Derit pintu dibuka sama sekali tak membuyarkan konsentrasi Akame. Maro yang merasa diabaikan lantas duduk di depan Akame. Maro melirik ke arah Akame yang serius dengan bukunya.

"Akame." panggil Maro.

Akame tak menyahut tapi menundukan wajahnya dan menatap Maro datar. Maro mengangkat wajahnya hingga mereka terlihat seakan sedang berciuman.

"Aku mau bicara."

"Bicara saja."

Maro terkikik. Ia menyamankan posisi duduknya di lantai. Namun suara Maro tak kunjung terdengar. Maro malah diam dan asyik memperhatikan Akame.

Kriet.

Derit pintu dibuka kembali terdengar Alvin masuk ke dalam perpustakaan besar itu. Matanya melirik ke segala arah untuk menemukan apa yang ia cari.

Alvin berhenti tepat di samping Akame dan Maro. Alvin terpisah jarak 10 meter dengan sebuah tiang besar yang memisahkan penglihatannya menjadi dua, sisi kanan dan kiri.

Seketika rahangnya mengeras. Dari sudut pandang Alvin, nampak Akame dan Maro tengah berciuman dengan jarak yang begitu dekat. Terlihat seperti sepasang kekasih di tempat sepi.

Padahal tidak. Akame hanya menunduk melihat Maro yang menatapnya tanpa berkedip. Karena sebuah tiang yang menutupi separuh wajah Akame dan Maro, membuat mereka nampak berciuman di depan Alvin.

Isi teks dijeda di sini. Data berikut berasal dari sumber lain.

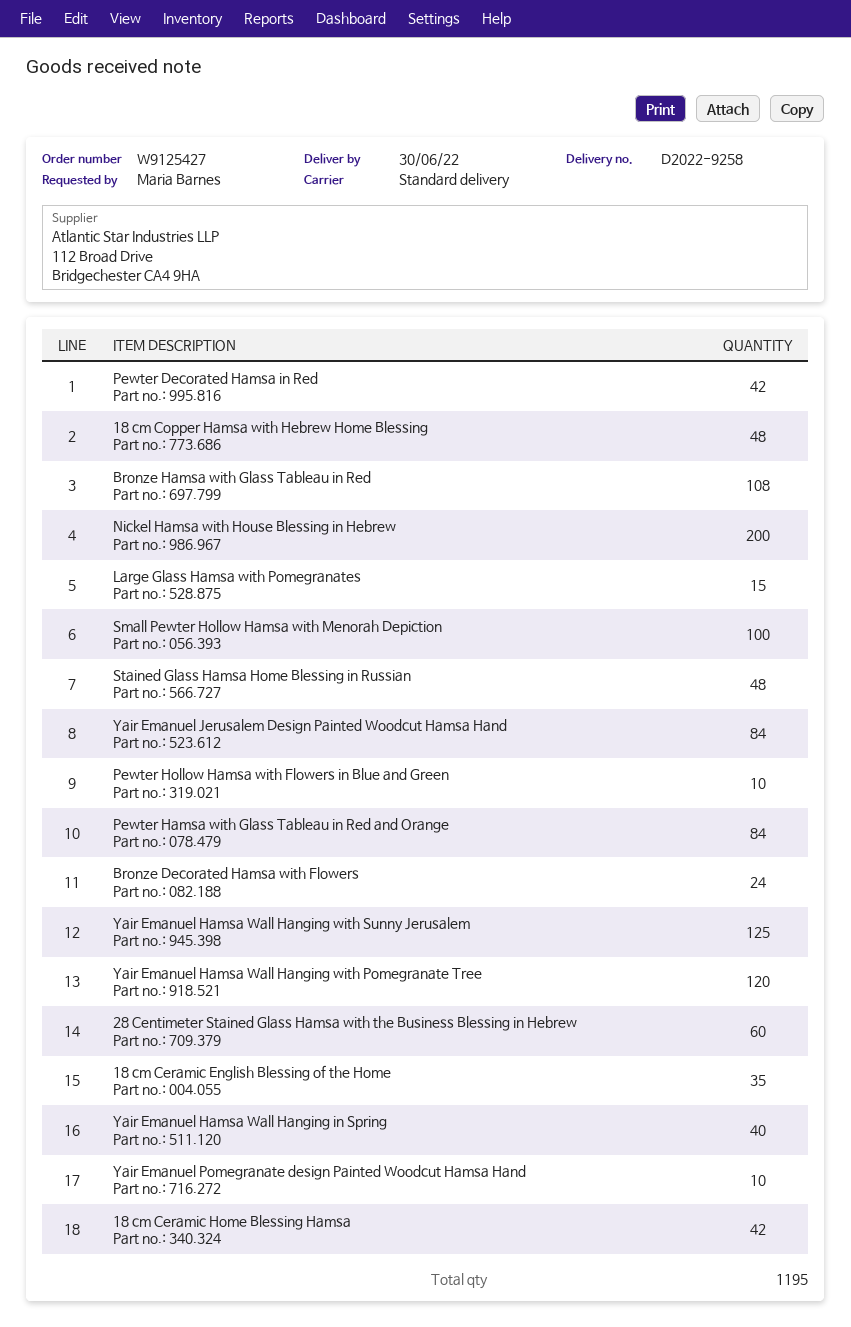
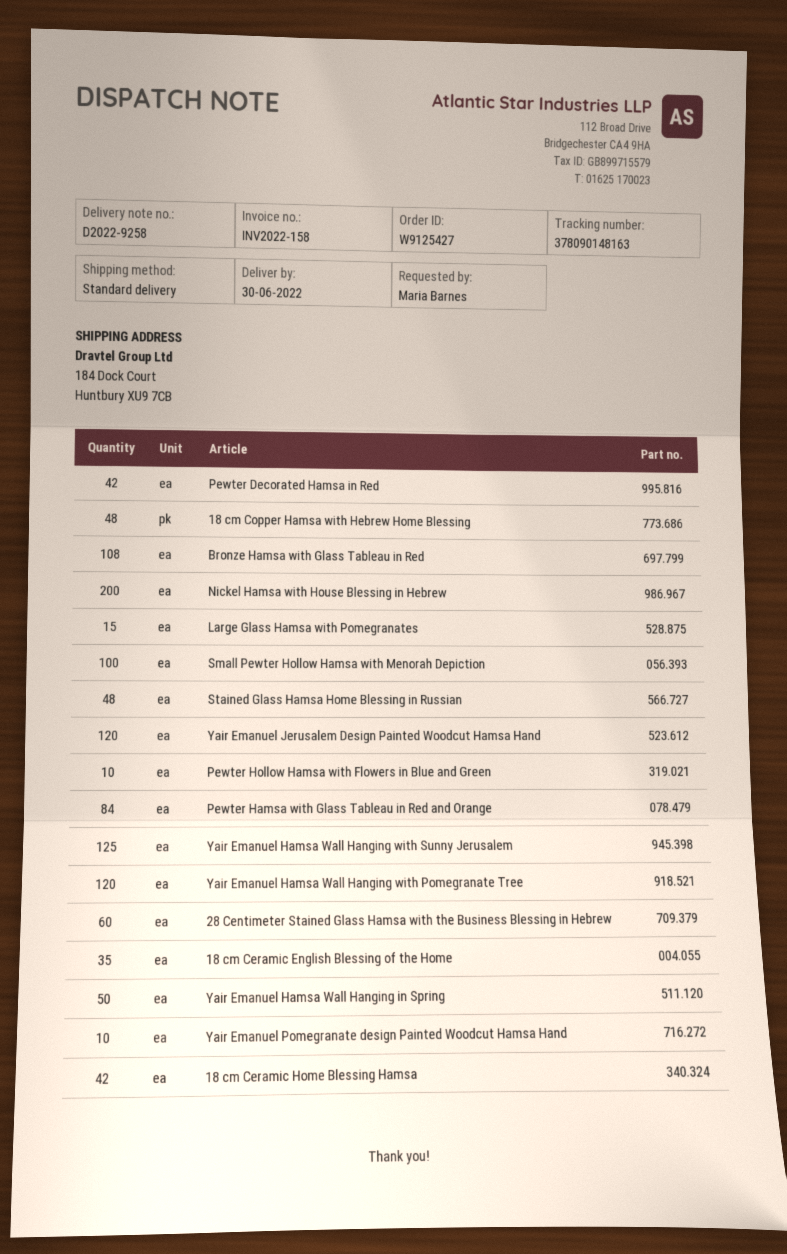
Yair Emanuel Jerusalem Design Painted Woodcut Hamsa Hand: 84 -> 120
Bronze Decorated Hamsa with Flowers: 24 -> none
Yair Emanuel Hamsa Wall Hanging in Spring: 40 -> 50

"Akame." desis Alvin tajam.

Tanpa menunggu lama Alvin segera beranjak dari tempat itu. Menutup pintu dengan keras yang membuat Akame dan Maro menoleh kaget.

Brak!

"Siapa itu?" tanya Akame.

"Entah, siapa yang peduli."

"Berhentilah menatapku tanpa berkedip."

"Tapi kau adalah makhluk paling indah di dunia ini."

"Basi."

"Hihi."

***

Alvin terus berjalan dengan tangan terkepal dan rahang terkatup rapat. Dia berhenti di taman belakang mansion. Tempat yang bisa menenangkan amarahnya sekejap.

"Eh, dia itu kan manusia yang diselamatkan waktu itu."

"Iya. Tampan ya."

"Ya. Tak kalah dengan para alpha."

"Ah, aku mau jika dinikahi."

"Betapa beruntungnya wanita yang mendapatkan pria setampan dia."

Alvin tetap diam dan tak memperdulikan bisikan para pelayan mansion. Dia duduk di sebuah kursi taman dan memejamkan mata. Ia menjadi teringat tentang hari-hari pertamanya dulu di dunia. Hari paling penting dalam hidupnya.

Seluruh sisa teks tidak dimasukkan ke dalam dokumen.